Alla fine si era ritrovata in una città piena di scimmie rosa
spelacchiate, chiamate umani, che manco si curavano
della presenza di un piccolo panda rosso vestito come loro.
Ma in fondo, questo non le importava: era quotidianamente invisibile
agli occhi dei suoi
concittadini furry, non
faceva una gran differenza esserlo davanti a degli
estranei.
Mentre il treno sotterraneo si fermò, le porte automatiche si aprirono
sbuffando, e la piccola straniera strascicò i piedi già stanchi in
direzione dell'ufficio, superata da persone ben più frettolose di lei.
Poco lontano, in una scuola elementare, l'approccio alla giornata era
completamente differente, i piccoli studenti che scendevano dallo
scuolabus non vedevano l'ora di varcare il tempio del sapere, affamati
di nozioni.
Tra loro, tre bambini amici da sempre si salutarono.

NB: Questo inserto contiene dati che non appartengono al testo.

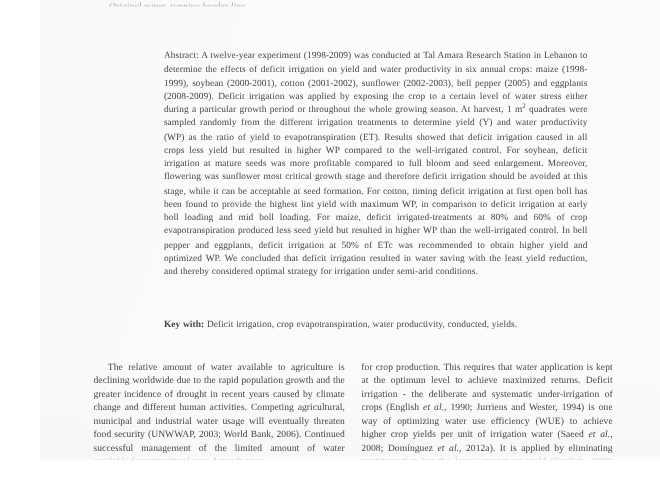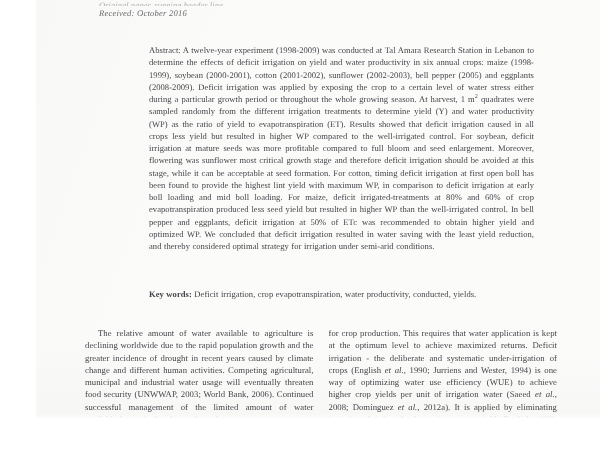--- a/index.html
+++ b/index.html
@@ -144,29 +144,28 @@
     pointer-events: none;
   }
 </style>
 </head>
 <body>
 
 <div id="page">
 
   <div id="header-zone">
     <div class="clipped-line ink">Original paper, running header line</div>
-    <div class="received-line ink">Received: October 2016</div>
   </div>
 
   <div id="abstract-block">
     <p id="abstract-text" class="ink"><span class="lbl">Abstract:</span><span> A twelve-year experiment (1998-2009) was conducted at Tal Amara Research Station in Lebanon to determine the effects of deficit irrigation on yield and water productivity in six annual crops: maize (1998-1999), soybean (2000-2001), cotton (2001-2002), sunflower (2002-2003), bell pepper (2005) and eggplants (2008-2009). Deficit irrigation was applied by exposing the crop to a certain level of water stress either during a particular growth period or throughout the whole growing season. At harvest, 1 m</span><sup class="m2">2</sup><span> quadrates were sampled randomly from the different irrigation treatments to determine yield (Y) and water productivity (WP) as the ratio of yield to evapotranspiration (ET). Results showed that deficit irrigation caused in all crops less yield but resulted in higher WP compared to the well-irrigated control. For soybean, deficit irrigation at mature seeds was more profitable compared to full bloom and seed enlargement. Moreover, flowering was sunflower most critical growth stage and therefore deficit irrigation should be avoided at this stage, while it can be acceptable at seed formation. For cotton, timing deficit irrigation at first open boll has been found to provide the highest lint yield with maximum WP, in comparison to deficit irrigation at early boll loading and mid boll loading. For maize, deficit irrigated-treatments at 80% and 60% of crop evapotranspiration produced less seed yield but resulted in higher WP than the well-irrigated control. In bell pepper and eggplants, deficit irrigation at 50% of ETc was recommended to obtain higher yield and optimized WP. We concluded that deficit irrigation resulted in water saving with the least yield reduction, and thereby considered optimal strategy for irrigation under semi-arid conditions.</span></p>
   </div>
 
   <div id="keywords-block">
-    <p id="keywords-text" class="ink"><span class="lbl">Key words:</span><span> Deficit irrigation, crop evapotranspiration, water productivity, conducted, yields.</span></p>
+    <p id="keywords-text" class="ink"><span class="lbl">Key with:</span><span> Deficit irrigation, crop evapotranspiration, water productivity, conducted, yields.</span></p>
   </div>
 
   <div id="body-columns">
 
     <div class="col">
       <p class="indent ink">The relative amount of water available to agriculture is declining worldwide due to the rapid population growth and the greater incidence of drought in recent years caused by climate change and different human activities. Competing agricultural, municipal and industrial water usage will eventually threaten food security (UNWWAP, 2003; World Bank, 2006). Continued successful management of the limited amount of water available for agricultural uses depends upon</p>
     </div>
 
     <div class="col">
       <p class="ink"><span>for crop production. This requires that water application is kept at the optimum level to achieve maximized returns. Deficit irrigation - the deliberate and systematic under-irrigation of crops (English </span><em>et al.</em><span>, 1990; Jurriens and Wester, 1994) is one way of optimizing water use efficiency (WUE) to achieve higher crop yields per unit of irrigation water (Saeed </span><em>et al.</em><span>, 2008; Domínguez </span><em>et al.</em><span>, 2012a). It is applied by eliminating irrigation that has the lower impact on yield (English, 1990; English </span><em>et al.</em><span>, 1990;</span></p>

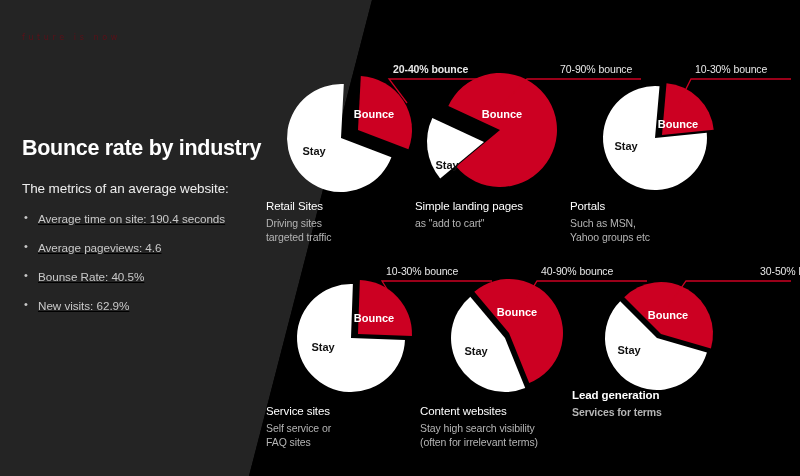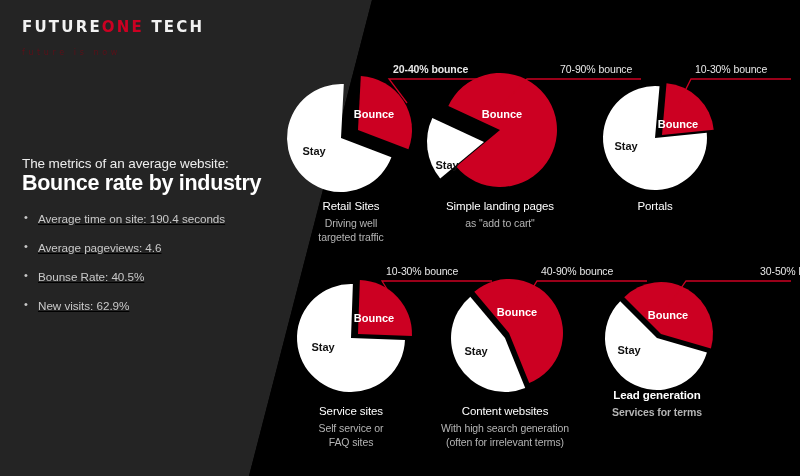--- a/index.html
+++ b/index.html
@@ -92,47 +92,46 @@
   .callout-text {
     position:absolute;
     font-size:10.5px;
     color:#e8e8e8;
     white-space:nowrap;
     letter-spacing:-0.1px;
   }
   .callout-svg { position:absolute; overflow:visible; }
 
   
-  .caption { position:absolute; text-align:center; width:170px; }
+  .caption { position:absolute; width:170px; }
   .caption-title {
     font-size:11.5px; color:#ffffff; letter-spacing:-0.1px;
     margin-bottom:4px; white-space:nowrap;
   }
   .caption-sub {
     font-size:10.5px; color:#b4b4b4; line-height:1.35;
     letter-spacing:-0.1px;
   }
   .caption-sub span { display:block; white-space:nowrap; }
 </style>
 </head>
 <body>
 
 <div id="bg-layer">
   <div id="bg-dark-panel"></div>
   <div id="bg-black-panel"></div>
 </div>
 
 <div id="logo">
-  <div class="logo-main"><span class="logo-w">FUTURE</span><span class="logo-r">ONE</span><span class="logo-w"> TECH</span></div>
   <div class="logo-tag">future is now</div>
 </div>
 
 <div id="left-panel">
+  <div id="page-title">Bounce rate by industry</div>
   <div id="subtitle">The metrics of an average website:</div>
-  <div id="page-title">Bounce rate by industry</div>
   <ul id="metrics-list">
     <li>Average time on site: 190.4 seconds</li>
     <li>Average pageviews: 4.6</li>
     <li>Bounse Rate: 40.5%</li>
     <li>New visits: 62.9%</li>
   </ul>
 </div>
 
 <div id="charts">
     <div class="chart-unit" style="left: 0px; top: 0px; width: 800px; height: 476px; pointer-events: none;">
@@ -144,21 +143,21 @@
       </svg>
       <div class="callout" style="left: 0px; top: 0px;">
         <div class="callout-text" style="left: 393px; top: 63px; font-weight: bold;">20-40% bounce</div>
         <svg class="callout-svg" width="800" height="476" style="left: 0px; top: 0px;">
           <path d="M 507 79 L 389 79 L 407 103" stroke="#CC0022" stroke-width="1.3" fill="none"></path>
         </svg>
       </div>
       <div class="caption" style="left: 266px; top: 200px;">
         <div class="caption-title">Retail Sites</div>
         <div class="caption-sub">
-          <span>Driving well</span>
+          <span>Driving sites</span>
           <span>targeted traffic</span>
         </div>
       </div>
     </div>
     <div class="chart-unit" style="left: 0px; top: 0px; width: 800px; height: 476px; pointer-events: none;">
       <svg class="pie-svg" width="800" height="476" style="position: absolute; left: 0px; top: 0px;">
         <path d="M 484 142 L 440.20783915516915 178.4862528706425 A 57 57 0 0 1 432.34045613891095 117.91075908078014 Z" fill="#FFFFFF"></path>
         <path d="M 500 130 L 448.34045613891095 105.91075908078012 A 57 57 0 1 1 456.20783915516915 166.4862528706425 Z" fill="#CC0022"></path>
         <text class="slice-label bounce" x="502" y="118" text-anchor="middle">Bounce</text>
         <text class="slice-label stay" x="447" y="169" text-anchor="middle">Stay</text>
@@ -184,20 +183,24 @@
         <text class="slice-label stay" x="626" y="150" text-anchor="middle">Stay</text>
       </svg>
       <div class="callout" style="left: 0px; top: 0px;">
         <div class="callout-text" style="left: 695px; top: 63px;">10-30% bounce</div>
         <svg class="callout-svg" width="800" height="476" style="left: 0px; top: 0px;">
           <path d="M 791 79 L 691 79 L 679 103" stroke="#CC0022" stroke-width="1.3" fill="none"></path>
         </svg>
       </div>
       <div class="caption" style="left: 570px; top: 200px;">
         <div class="caption-title">Portals</div>
+        <div class="caption-sub">
+          <span>Such as MSN,</span>
+          <span>Yahoo groups etc</span>
+        </div>
       </div>
     </div>
     <div class="chart-unit" style="left: 0px; top: 0px; width: 800px; height: 476px; pointer-events: none;">
       <svg class="pie-svg" width="800" height="476" style="position: absolute; left: 0px; top: 0px;">
         <path d="M 351 338 L 404.9671046590312 339.8845728219351 A 54 54 0 1 1 352.8845728219351 284.0328953409688 Z" fill="#FFFFFF"></path>
         <path d="M 358 334 L 359.8845728219351 280.0328953409688 A 54 54 0 0 1 411.9671046590312 335.8845728219351 Z" fill="#CC0022"></path>
         <text class="slice-label bounce" x="374" y="322" text-anchor="middle">Bounce</text>
         <text class="slice-label stay" x="323" y="351" text-anchor="middle">Stay</text>
       </svg>
       <div class="callout" style="left: 0px; top: 0px;">
@@ -223,21 +226,21 @@
       </svg>
       <div class="callout" style="left: 0px; top: 0px;">
         <div class="callout-text" style="left: 541px; top: 265px;">40-90% bounce</div>
         <svg class="callout-svg" width="800" height="476" style="left: 0px; top: 0px;">
           <path d="M 647 281 L 537 281 L 521 307" stroke="#CC0022" stroke-width="1.3" fill="none"></path>
         </svg>
       </div>
       <div class="caption" style="left: 420px; top: 405px;">
         <div class="caption-title">Content websites</div>
         <div class="caption-sub">
-          <span>With high search generation</span>
+          <span>Stay high search visibility</span>
           <span>(often for irrelevant terms)</span>
         </div>
       </div>
     </div>
     <div class="chart-unit" style="left: 0px; top: 0px; width: 800px; height: 476px; pointer-events: none;">
       <svg class="pie-svg" width="800" height="476" style="position: absolute; left: 0px; top: 0px;">
         <path d="M 657 338 L 706.9352716552011 352.5075375140399 A 52 52 0 1 1 620.2304473782996 301.2304473782995 Z" fill="#FFFFFF"></path>
         <path d="M 661 334 L 624.2304473782996 297.2304473782995 A 52 52 0 0 1 710.9352716552011 348.5075375140399 Z" fill="#CC0022"></path>
         <text class="slice-label bounce" x="668" y="319" text-anchor="middle">Bounce</text>
         <text class="slice-label stay" x="629" y="354" text-anchor="middle">Stay</text>

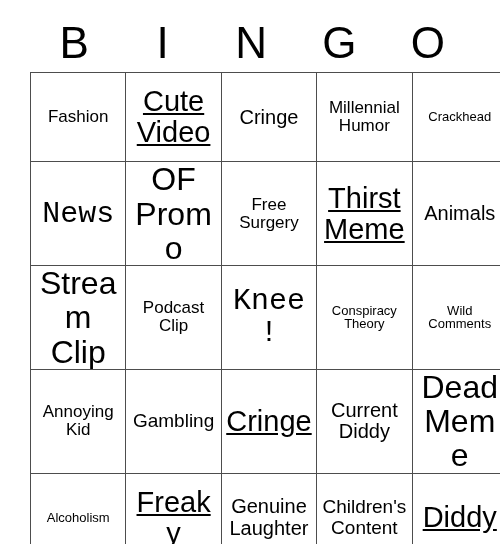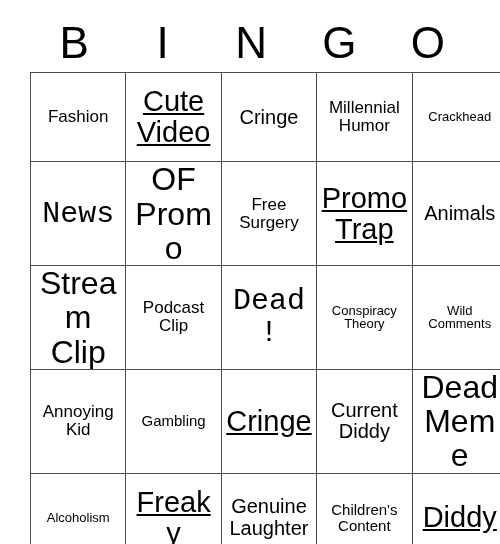--- a/index.html
+++ b/index.html
@@ -59,21 +59,21 @@
   }
   .cell-text {
     display: block;
     width: 100%;
     line-height: 1.07;
     word-wrap: break-word;
   }
 
   
   .fs-xs   { font-size: 13px; }
-  .fs-sm   { font-size: 15px; }
+  .fs-sm   { font-size: 19px; }
   .fs-md   { font-size: 17px; }
   .fs-lg   { font-size: 20px; }
   .fs-xl   { font-size: 32px; }
   .fs-xxl  { font-size: 29px; text-decoration: underline; }
   .fs-huge { font-size: 30px; font-family: Liberation Mono, monospace; }
 </style>
 </head>
 <body>
 
 <div id="card">
@@ -109,35 +109,35 @@
           <td>
             <span class="cell-text fs-huge">News</span>
           </td>
           <td>
             <span class="cell-text fs-xl">OF Promo</span>
           </td>
           <td>
             <span class="cell-text fs-md">Free Surgery</span>
           </td>
           <td>
-            <span class="cell-text fs-xxl">Promo Trap</span>
+            <span class="cell-text fs-xxl">Thirst Meme</span>
           </td>
           <td>
             <span class="cell-text fs-lg">Animals</span>
           </td>
         </tr>
         <tr>
           <td>
             <span class="cell-text fs-xl">Stream Clip</span>
           </td>
           <td>
             <span class="cell-text fs-md">Podcast Clip</span>
           </td>
           <td>
-            <span class="cell-text fs-huge">Dead!</span>
+            <span class="cell-text fs-huge">Knee!</span>
           </td>
           <td>
             <span class="cell-text fs-xs">Conspiracy Theory</span>
           </td>
           <td>
             <span class="cell-text fs-xs">Wild Comments</span>
           </td>
         </tr>
         <tr>
           <td>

O meglio, due lo fecero, mentre la terza non si era ancora accorta di
loro.
Greg, timido biondino, e Connor, irruente ragazzino dai capelli
castani,
guardarono incuriositi la loro amica, intenta a sfogliare un libro
preso dalla biblioteca di classe, sul suo argomento preferito: i gufi.
Amaya era una ragazzina con gli occhiali che alcuni additavano
ironicamente come la sorella minore di Hermione Granger, di cui
tra l'altro era diventata di recente una sfegatata fan.
Le
similitudini con la "sorellona", invero, non si limitavano a un
atteggiamento da secchiona saputella e precisina: come
quest'ultima, infatti, amava perdersi periodicamente dietro eroi
fittizzi, spesso
distanti e irraggiungibili, un po' come per la Granger rispetto a Piton.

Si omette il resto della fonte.